(Code change snippets)
Segment Open
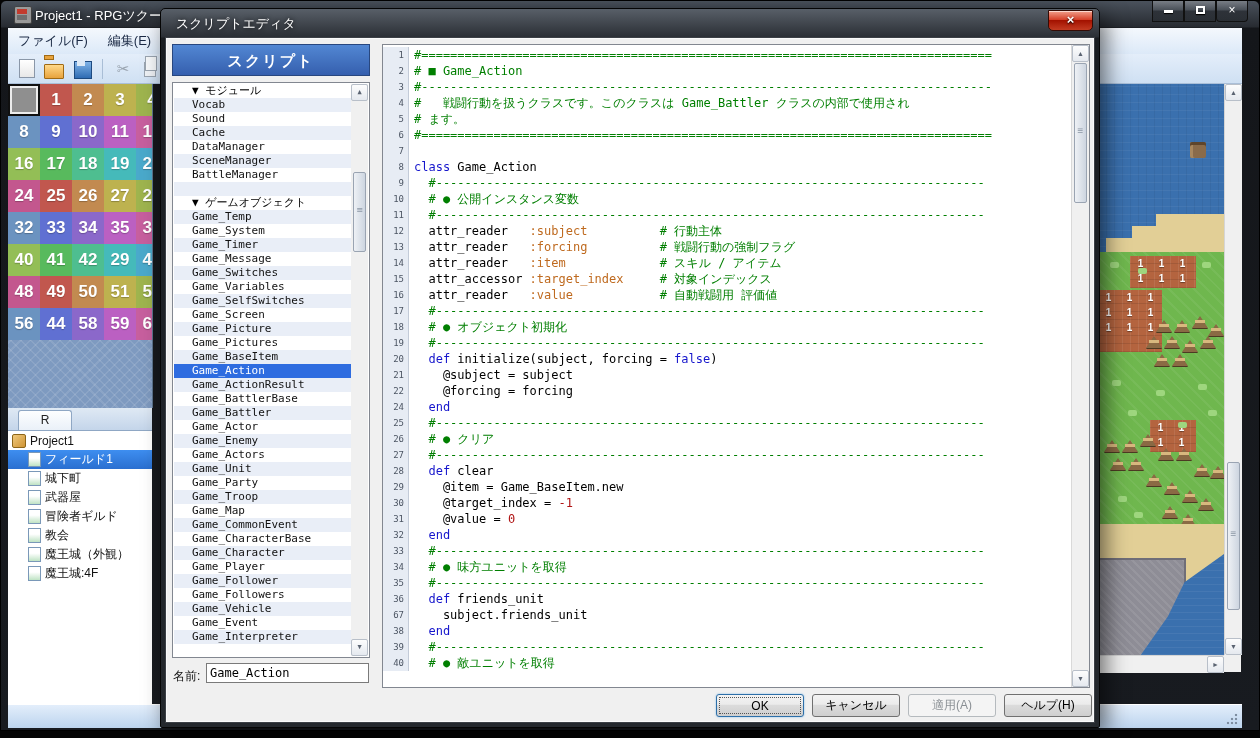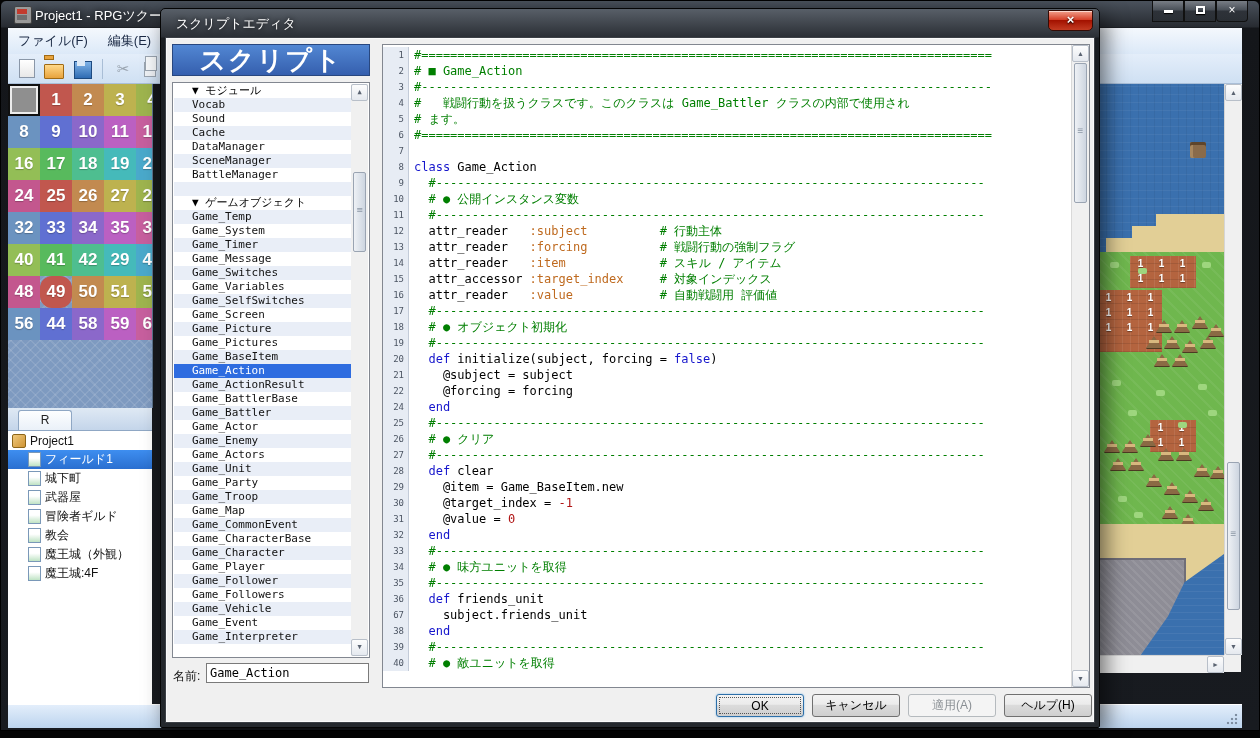--- a/index.html
+++ b/index.html
@@ -94,21 +94,21 @@
   
   .dlg{left:160px;top:8px;width:938px;height:718px;border:1px solid #050505;border-radius:5px 5px 2px 2px;
     background:linear-gradient(#585f68,#2b2f35 28px,#1a1d21 29px,#24282d);box-shadow:6px 8px 22px rgba(0,0,0,.55);}
   .dlg-title{left:176px;top:15px;color:#fff;font-size:13px;text-shadow:0 0 5px #000;}
   .dlg-close{left:1048px;top:10px;width:43px;height:19px;background:linear-gradient(#f2a08c,#d6412a 45%,#a31200 50%,#c33b22);
     border:1px solid #350b04;border-radius:0 0 5px 5px;color:#fff;text-align:center;font-size:13px;font-weight:bold;line-height:17px;
     box-shadow:inset 0 1px 0 rgba(255,255,255,.6);text-shadow:0 1px 2px #000;}
   .dlg-body{left:165px;top:37px;width:928px;height:684px;background:#f0f0f0;border:1px solid #3c4046;box-shadow:inset 0 0 0 1px #fafafa;}
 
   .banner{left:172px;top:44px;width:198px;height:32px;background:linear-gradient(#5287d3,#355fae);
-    border:1px solid #28477f;color:#fff;font-size:26px;font-weight:bold;text-align:center;line-height:31px;letter-spacing:2px;box-sizing:border-box;}
+    border:1px solid #28477f;color:#fff;font-size:15px;font-weight:bold;text-align:center;line-height:31px;letter-spacing:2px;box-sizing:border-box;}
 
   .slist{left:172px;top:82px;width:198px;height:576px;background:#fff;border:1px solid #828790;box-sizing:border-box;overflow:hidden;
     font-family:"DejaVu Sans Mono",monospace;font-size:11px;}
   .slist-inner{position:absolute;left:1px;top:1px;right:18px;bottom:1px;overflow:hidden;}
   .lrow{height:14px;line-height:14px;padding-left:18px;white-space:nowrap;color:#111;}
   .lrow.alt{background:#e9eef7;}
   .lrow.sel{background:#2e6ce0;color:#fff;}
   .lhead{font-size:11px;color:#000;}
   .slist-sb{position:absolute;right:1px;top:1px;width:17px;bottom:1px;background:#f0f0f0;}
 
@@ -211,21 +211,21 @@
     </div>
     <div class="prow">
       <div class="ptile" style="background: rgb(147, 190, 86);">40</div>
       <div class="ptile" style="background: rgb(88, 186, 93);">41</div>
       <div class="ptile" style="background: rgb(78, 190, 144);">42</div>
       <div class="ptile" style="background: rgb(69, 186, 186);">29</div>
       <div class="ptile" style="background: rgb(74, 169, 203);">44</div>
     </div>
     <div class="prow">
       <div class="ptile" style="background: rgb(195, 87, 142);">48</div>
-      <div class="ptile" style="background: rgb(193, 87, 78); border-radius: 12px;">49</div>
+      <div class="ptile" style="background: rgb(193, 87, 78);">49</div>
       <div class="ptile" style="background: rgb(194, 138, 80);">50</div>
       <div class="ptile" style="background: rgb(189, 178, 79);">51</div>
       <div class="ptile" style="background: rgb(158, 180, 78);">52</div>
     </div>
     <div class="prow">
       <div class="ptile" style="background: rgb(107, 147, 192);">56</div>
       <div class="ptile" style="background: rgb(96, 112, 210);">44</div>
       <div class="ptile" style="background: rgb(139, 104, 202);">58</div>
       <div class="ptile" style="background: rgb(187, 96, 194);">59</div>
       <div class="ptile" style="background: rgb(199, 95, 158);">60</div>

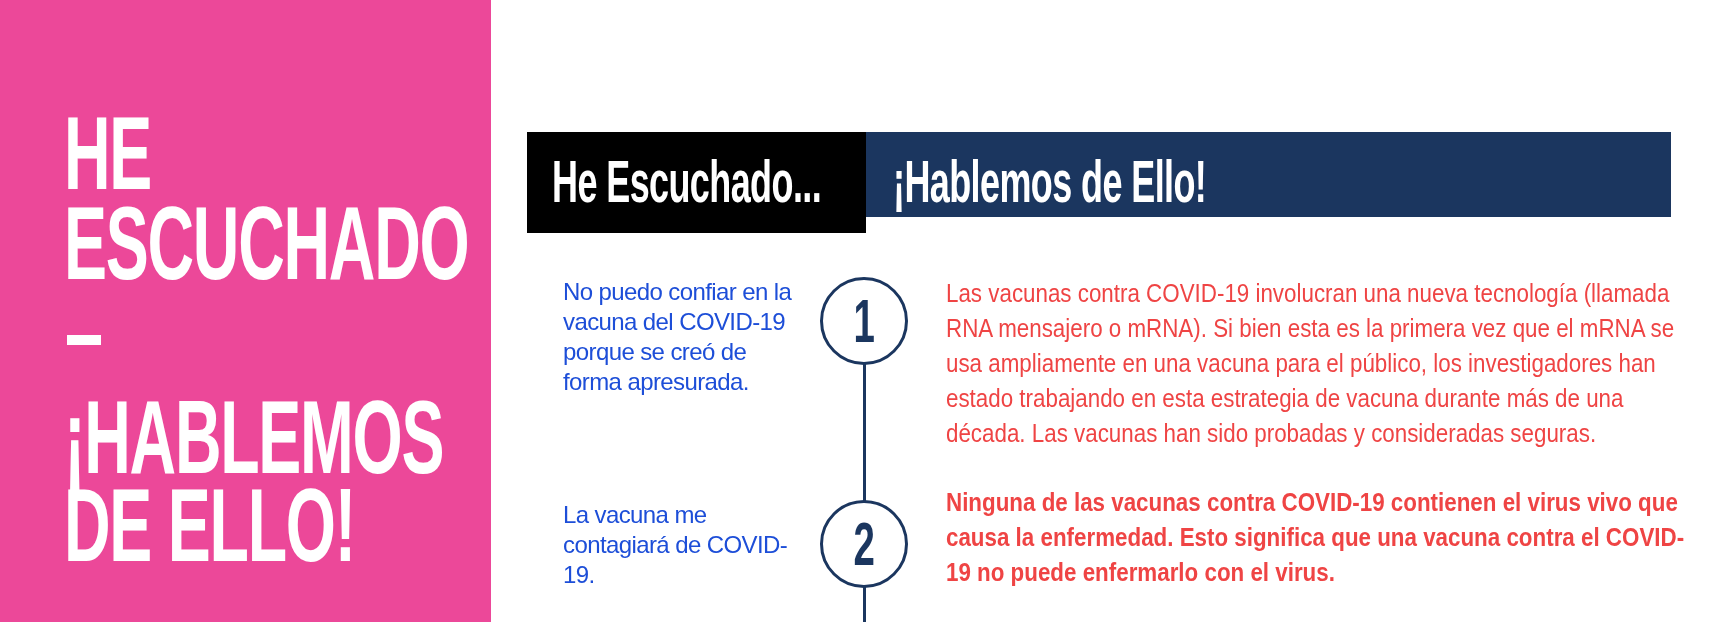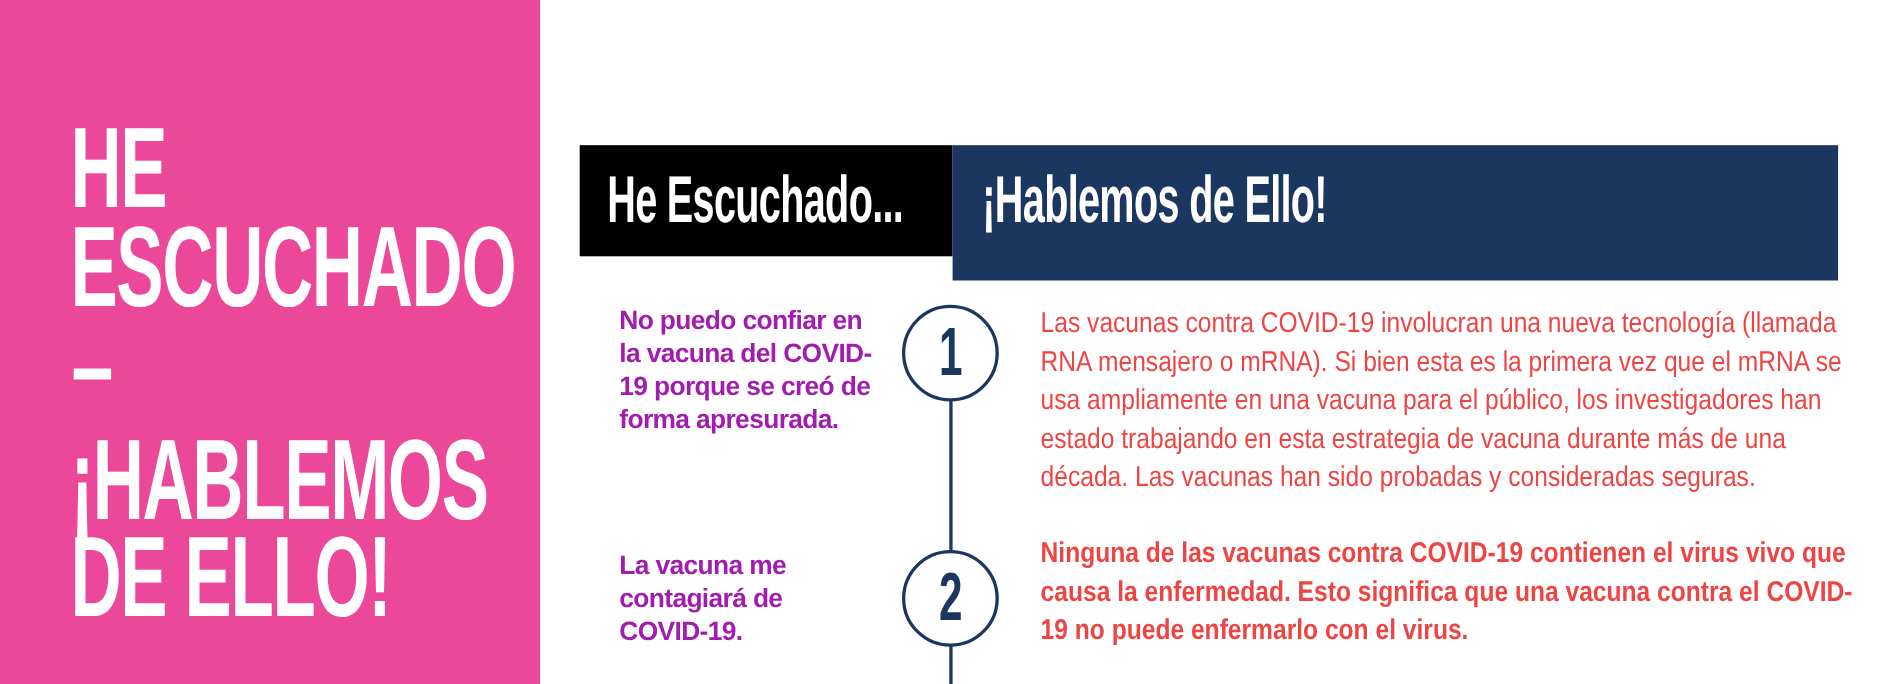--- a/index.html
+++ b/index.html
@@ -26,33 +26,33 @@
   .dash {
     position: absolute; left: 67px; top: 335px; width: 34px; height: 10px; background: #ffffff;
   }
   .header {
     position: absolute; left: 527px; top: 132px; width: 1144px; height: 101px; display: flex;
   }
   .header-left {
     width: 339px; height: 101px; background: #000000; position: relative; overflow: hidden;
   }
   .header-right {
-    flex: 1; height: 123px; background: #1B365F; position: relative; overflow: hidden;
+    flex: 1; height: 85px; background: #1B365F; position: relative; overflow: hidden;
   }
   .header-text {
     position: absolute; top: 20px; color: #fff; font-weight: bold;
     font-size: 60px; line-height: 60px; white-space: nowrap;
     transform-origin: 0 0; transform: scaleX(0.6);
     font-family: "Liberation Sans", sans-serif; letter-spacing: -1px;
   }
   .header-left .header-text { left: 25px; }
   .header-right .header-text { left: 27px; }
   .question {
     position: absolute; left: 563px; width: 230px;
-    color: #a21caf; font-weight: bold; font-size: 24px; line-height: 30px;
+    color: #1d4ed8; font-weight: normal; font-size: 24px; line-height: 30px;
     font-family: "Liberation Sans", sans-serif; letter-spacing: -0.6px;
   }
   .q1 { top: 277px; }
   .q2 { top: 500px; }
   .timeline-line {
     position: absolute; left: 863px; top: 362px; width: 3px; height: 260px; background: #1B365F;
   }
   .circle {
     position: absolute; width: 82px; height: 82px; border: 3px solid #1B365F;
     border-radius: 50%; background: #fff; box-sizing: content-box;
Segment Closed
• **Exercise goal**: The answer should contain only the lines from the start of the records above through the line with "solid #3c4046;box-shadow:inset 0", copied exactly, and no pictures.

• **Task result**:
--- a/index.html
+++ b/index.html
@@ -94,21 +94,21 @@
   
   .dlg{left:160px;top:8px;width:938px;height:718px;border:1px solid #050505;border-radius:5px 5px 2px 2px;
     background:linear-gradient(#585f68,#2b2f35 28px,#1a1d21 29px,#24282d);box-shadow:6px 8px 22px rgba(0,0,0,.55);}
   .dlg-title{left:176px;top:15px;color:#fff;font-size:13px;text-shadow:0 0 5px #000;}
   .dlg-close{left:1048px;top:10px;width:43px;height:19px;background:linear-gradient(#f2a08c,#d6412a 45%,#a31200 50%,#c33b22);
     border:1px solid #350b04;border-radius:0 0 5px 5px;color:#fff;text-align:center;font-size:13px;font-weight:bold;line-height:17px;
     box-shadow:inset 0 1px 0 rgba(255,255,255,.6);text-shadow:0 1px 2px #000;}
   .dlg-body{left:165px;top:37px;width:928px;height:684px;background:#f0f0f0;border:1px solid #3c4046;box-shadow:inset 0 0 0 1px #fafafa;}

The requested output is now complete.